*** Opening of Source material ***
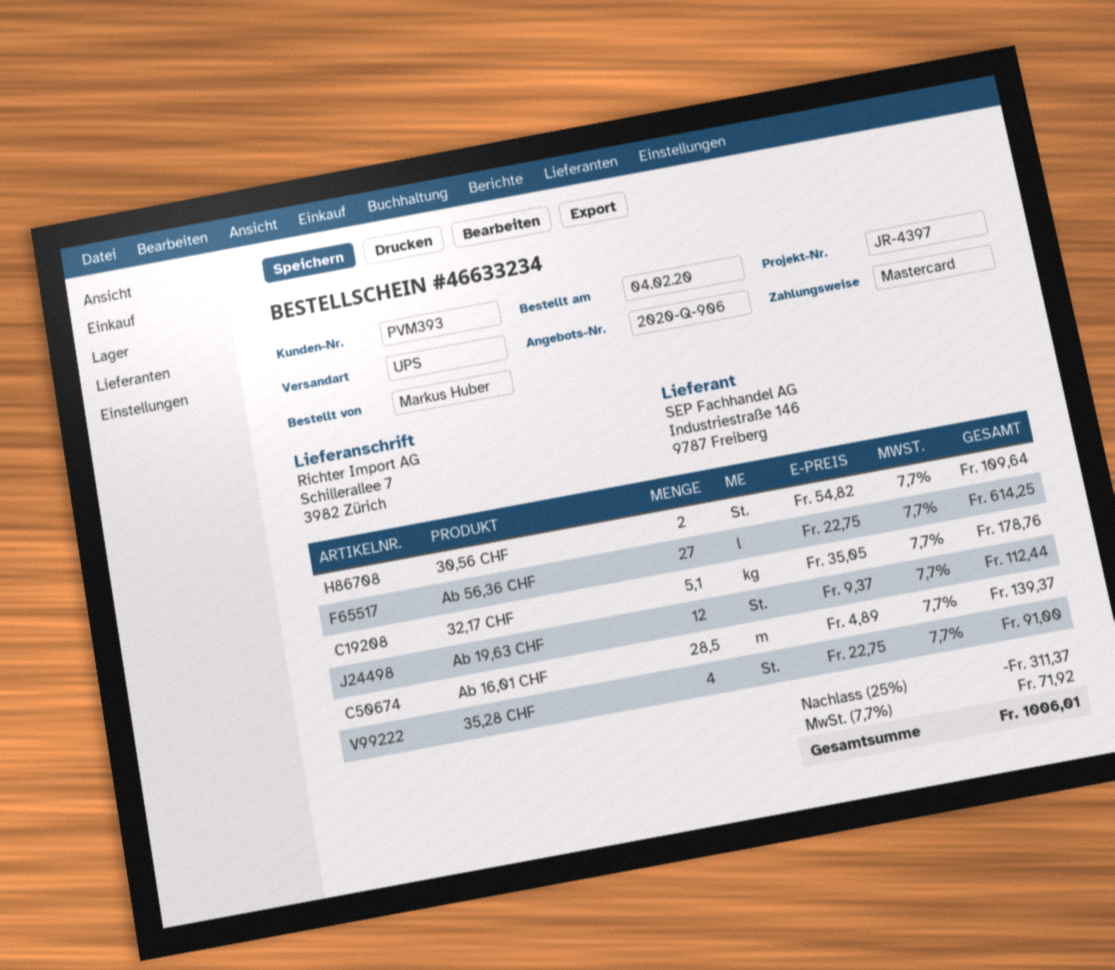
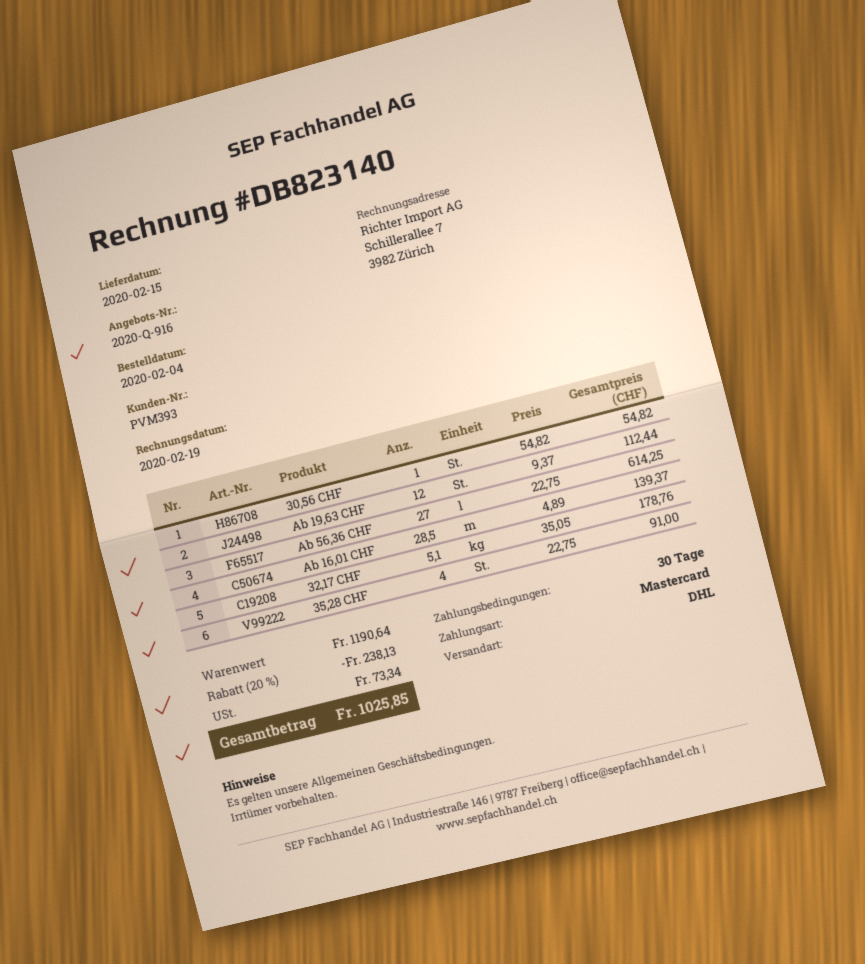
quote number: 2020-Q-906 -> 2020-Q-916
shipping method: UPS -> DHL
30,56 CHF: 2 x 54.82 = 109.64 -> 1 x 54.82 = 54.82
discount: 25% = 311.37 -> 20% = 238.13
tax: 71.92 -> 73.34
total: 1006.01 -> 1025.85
*** Close of Source material ***
*** Opening of Source material ***
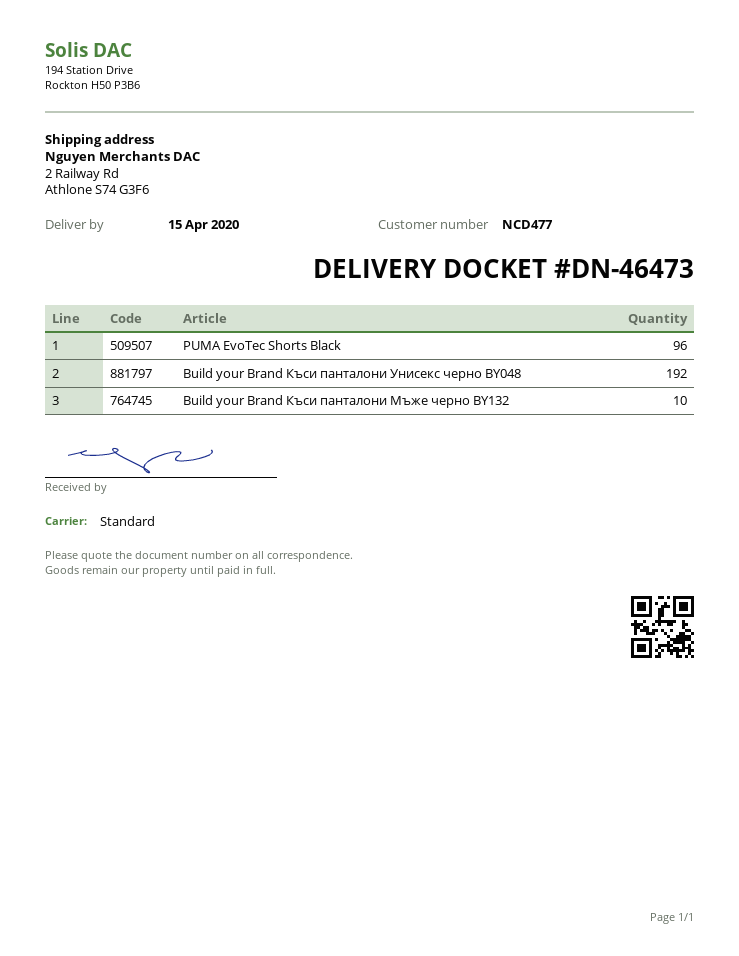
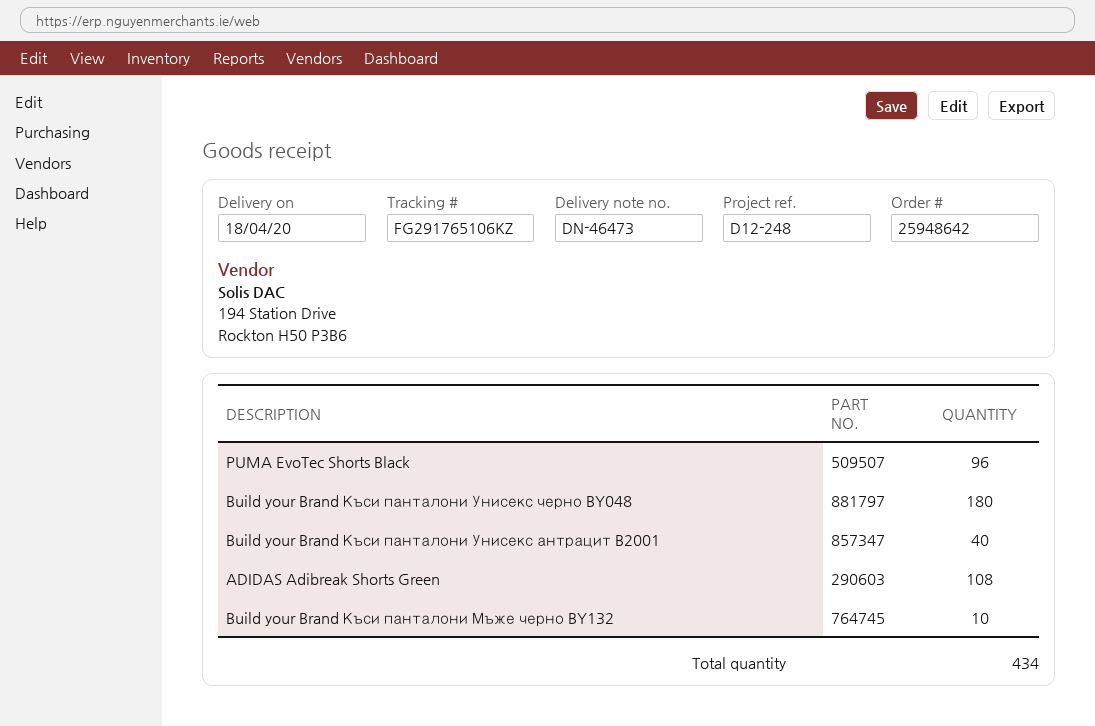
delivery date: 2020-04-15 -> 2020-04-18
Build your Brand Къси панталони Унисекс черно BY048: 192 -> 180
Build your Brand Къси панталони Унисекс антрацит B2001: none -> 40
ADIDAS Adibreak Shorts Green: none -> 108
*** Close of Source material ***
• Task brief:
Nothing should appear in the answer except the lines above from the line with "30,56 CHF: 2" through the line with "total: 1006.01 -> 1025.85", both included, written out exactly.

• Result:
30,56 CHF: 2 x 54.82 = 109.64 -> 1 x 54.82 = 54.82
discount: 25% = 311.37 -> 20% = 238.13
tax: 71.92 -> 73.34
total: 1006.01 -> 1025.85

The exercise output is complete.